What would do you expect when you arrive at your Airbnb? Cheap checked wallpaper? Blooming Yukka? Matisse art and Virgin Mary on the wall? Quite possibly.
At first glance, with its single bed and small leather armchair, photos leaked to the German press, might appear to depict your typical Berlin apartment.
But – as hinted at by the grime and graffiti – lodgers won’t be receiving a warm welcome from the host any time soon.
That’s because this illegally constructed bedroom is hidden deep underground in one of Berlin’s U-bahn subways, and no one is quite sure what to make of the strange scenes.
The first bedroom to be found (above) was discovered in a disused tunnel in Berlin’s Reinickendorf district. While understandably perplexed, U-bahn staff dismissed the piece as a disused film set, and cleared it away.

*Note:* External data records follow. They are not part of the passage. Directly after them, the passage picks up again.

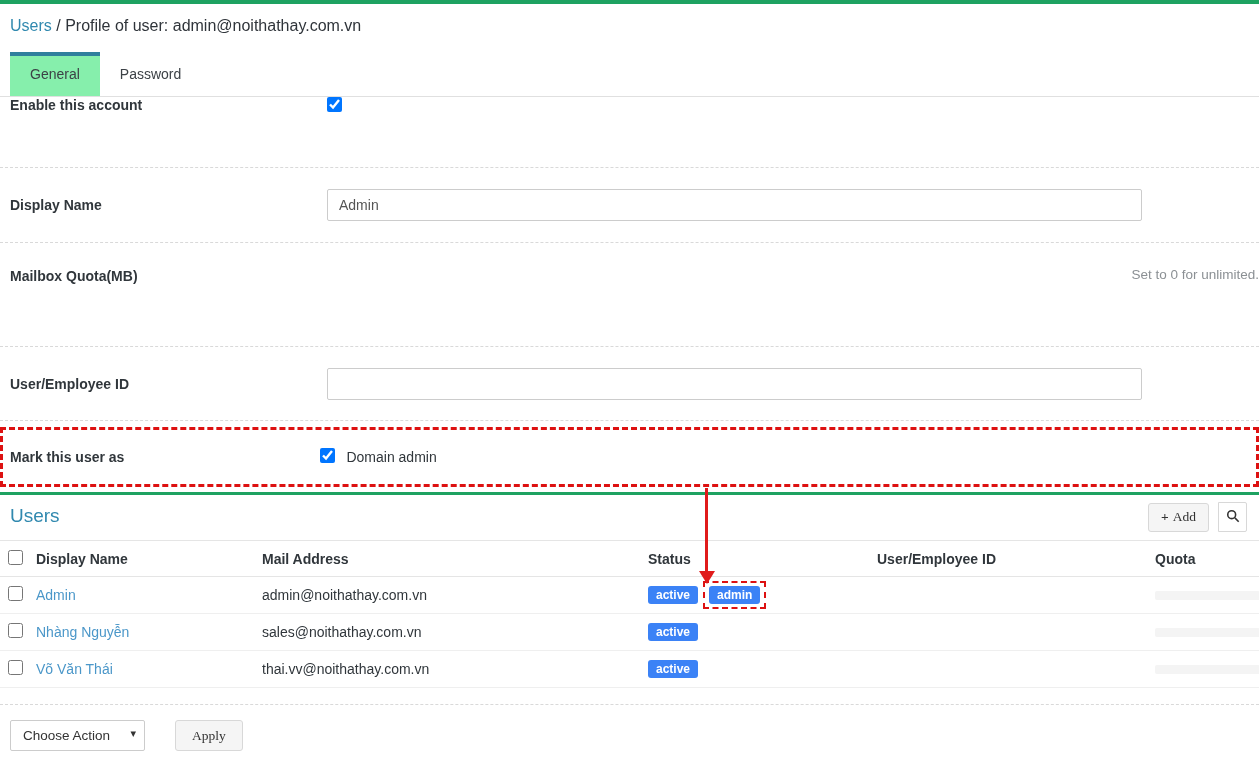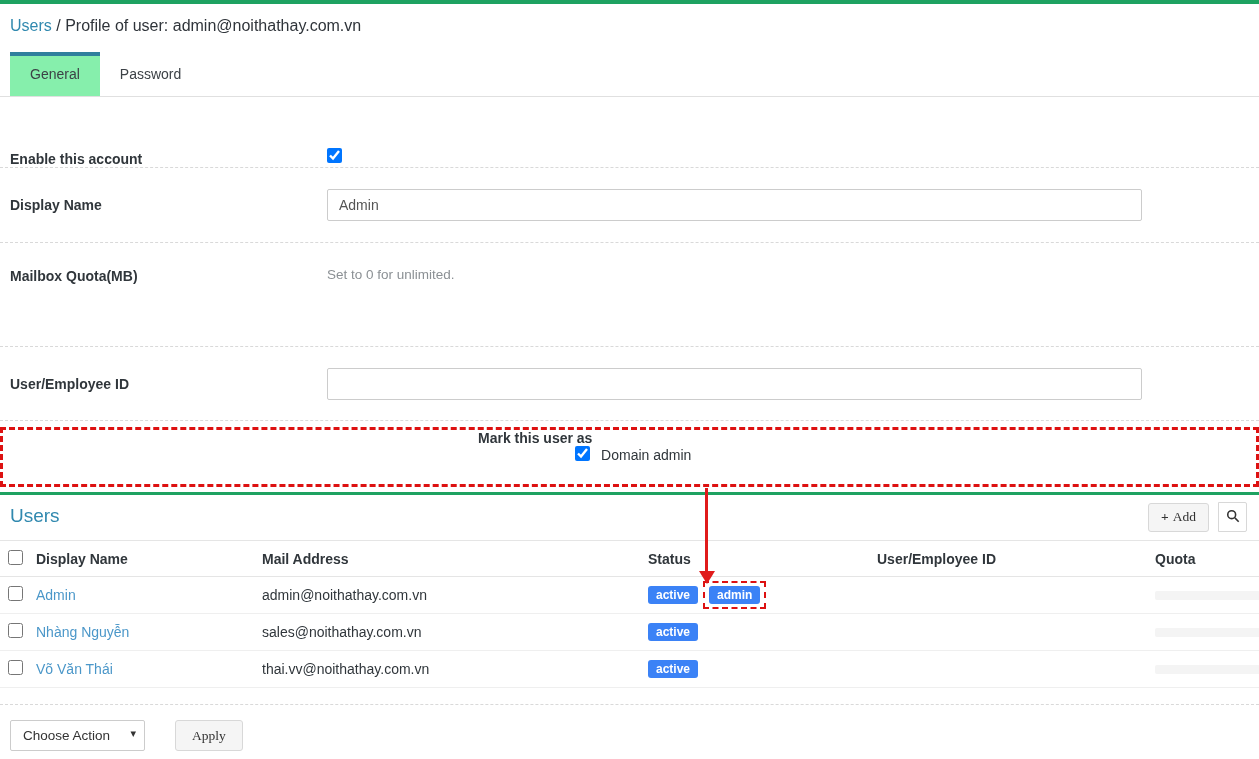"Enable this account" .frow-1 { align-items: flex-end -> flex-start }
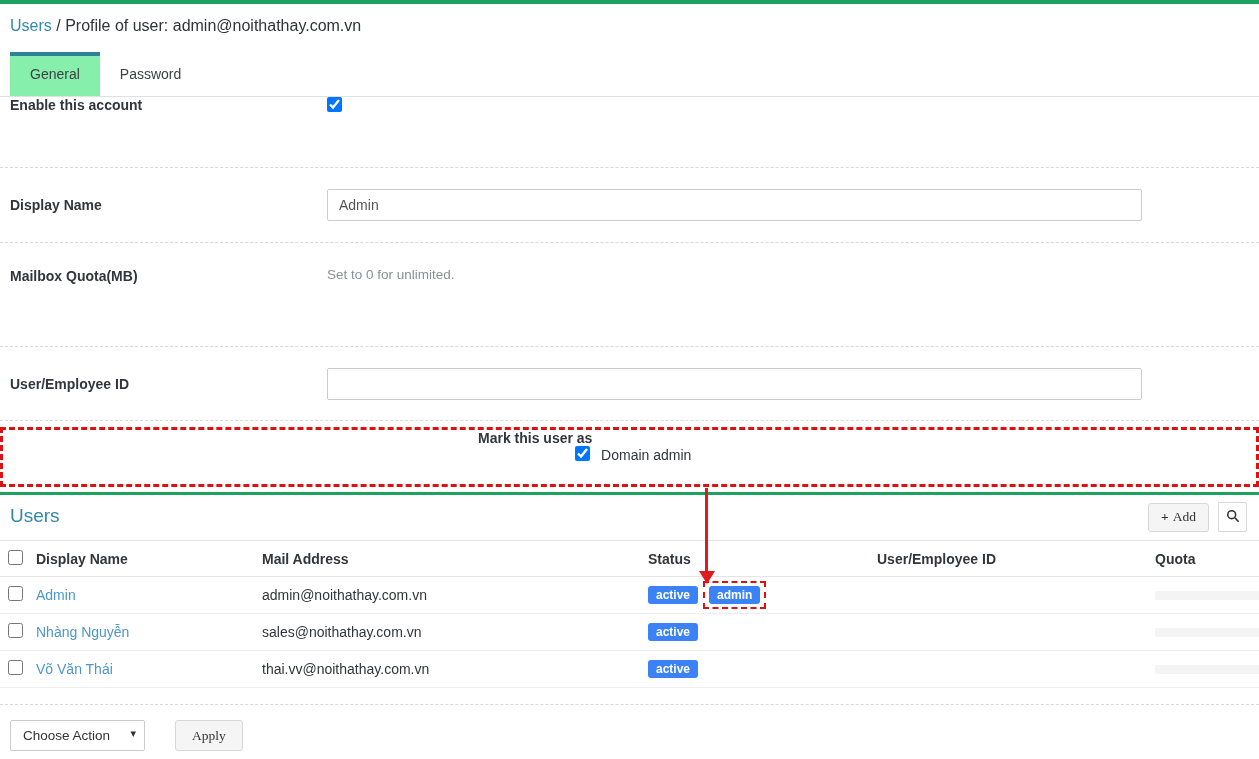"Set to 0 for unlimited." .help-text { text-align: none -> right }
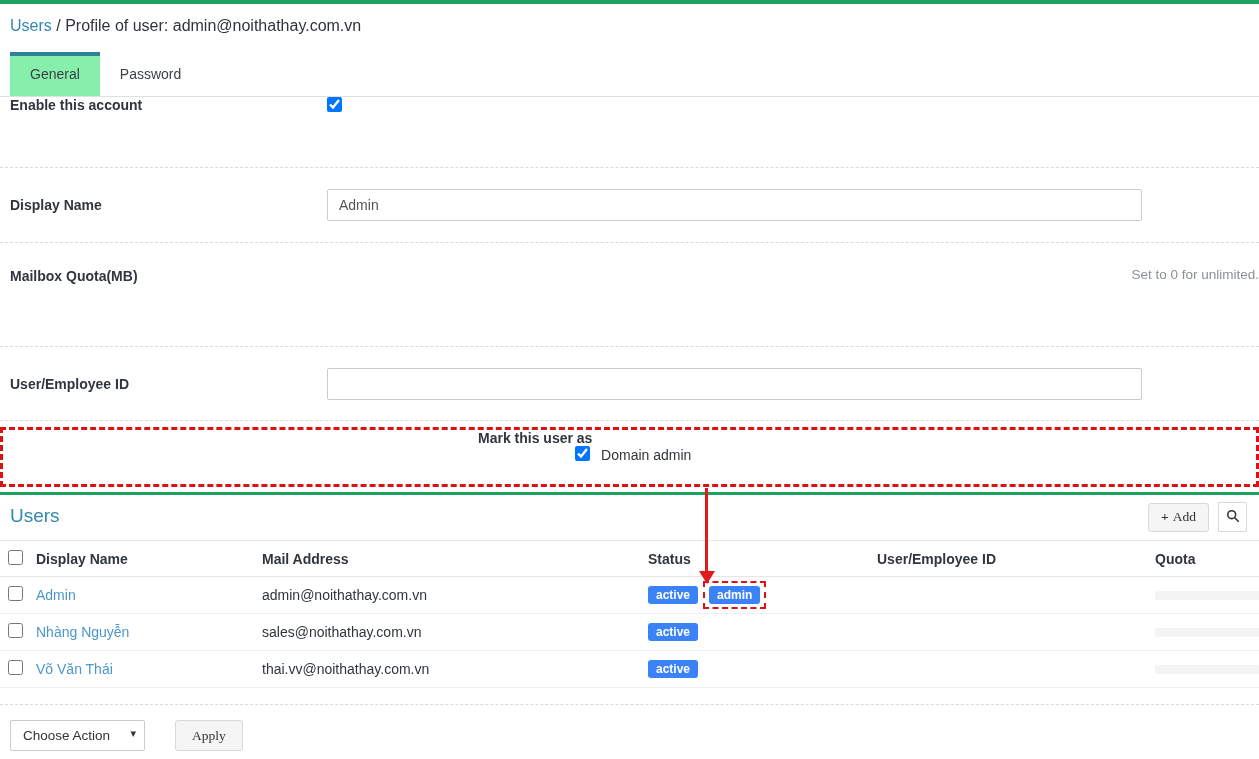"Mark this user as" .red-box { flex-direction: column -> none }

Last month however, photographs of the bedroom were emailed to the biggest Berlin newspapers by an anonymous rail worker (the city’s transport company BVG deny any involvement).
A cheeky tongue-in-cheek advert was later posted on Airbnb (it’s since been removed). This read: “Central location, close to the U9 line.”
“Loft character, retro-chic. The apartment was completely modernised in 2016 and is relatively quiet (as long as you wear earplugs). Perfect for commuters and rough sleepers.”
A second even more ornate tableau was found earlier this month at Yorckstrasse station featuring a front garden, a cheery gnome, flower bed and cat, and we wouldn’t be surprised if further pieces pop-up around Berlin in the coming months.
There’s obviously been a fair amount of speculation about who the rogue bedroom builder could be – and what their domestic scenes could all mean.
People on German social media have suggested that the bed could have been put together by impoverished students hoping to save on rent, with the majority believing the room to be a part of an artist’s stunt.
Some have pointed to on-set clues – a Star Wars novel and some African string instruments – to suggest the scenes are a comment on the current refugee crisis; others point to the Airbnb ad to view the room as a critique of Berlin’s gentrification.
Perhaps unsurprisingly, the BVG, is less than pleased.
“It’s dangerous to cross [lines],” the BVG first told Berliner Zeitung. “The power was turned on all around it… It is clear trespassing and if we know who is behind it, we will report it.”
However time has softened the transport body’s artistic sentiment, and in a later statement the BVG seemed somewhat impressed.
“We cannot condone these works,” said Petra Reetz. “But the attention to detail that’s gone into these rooms, it’s quite original – I have to admit that.”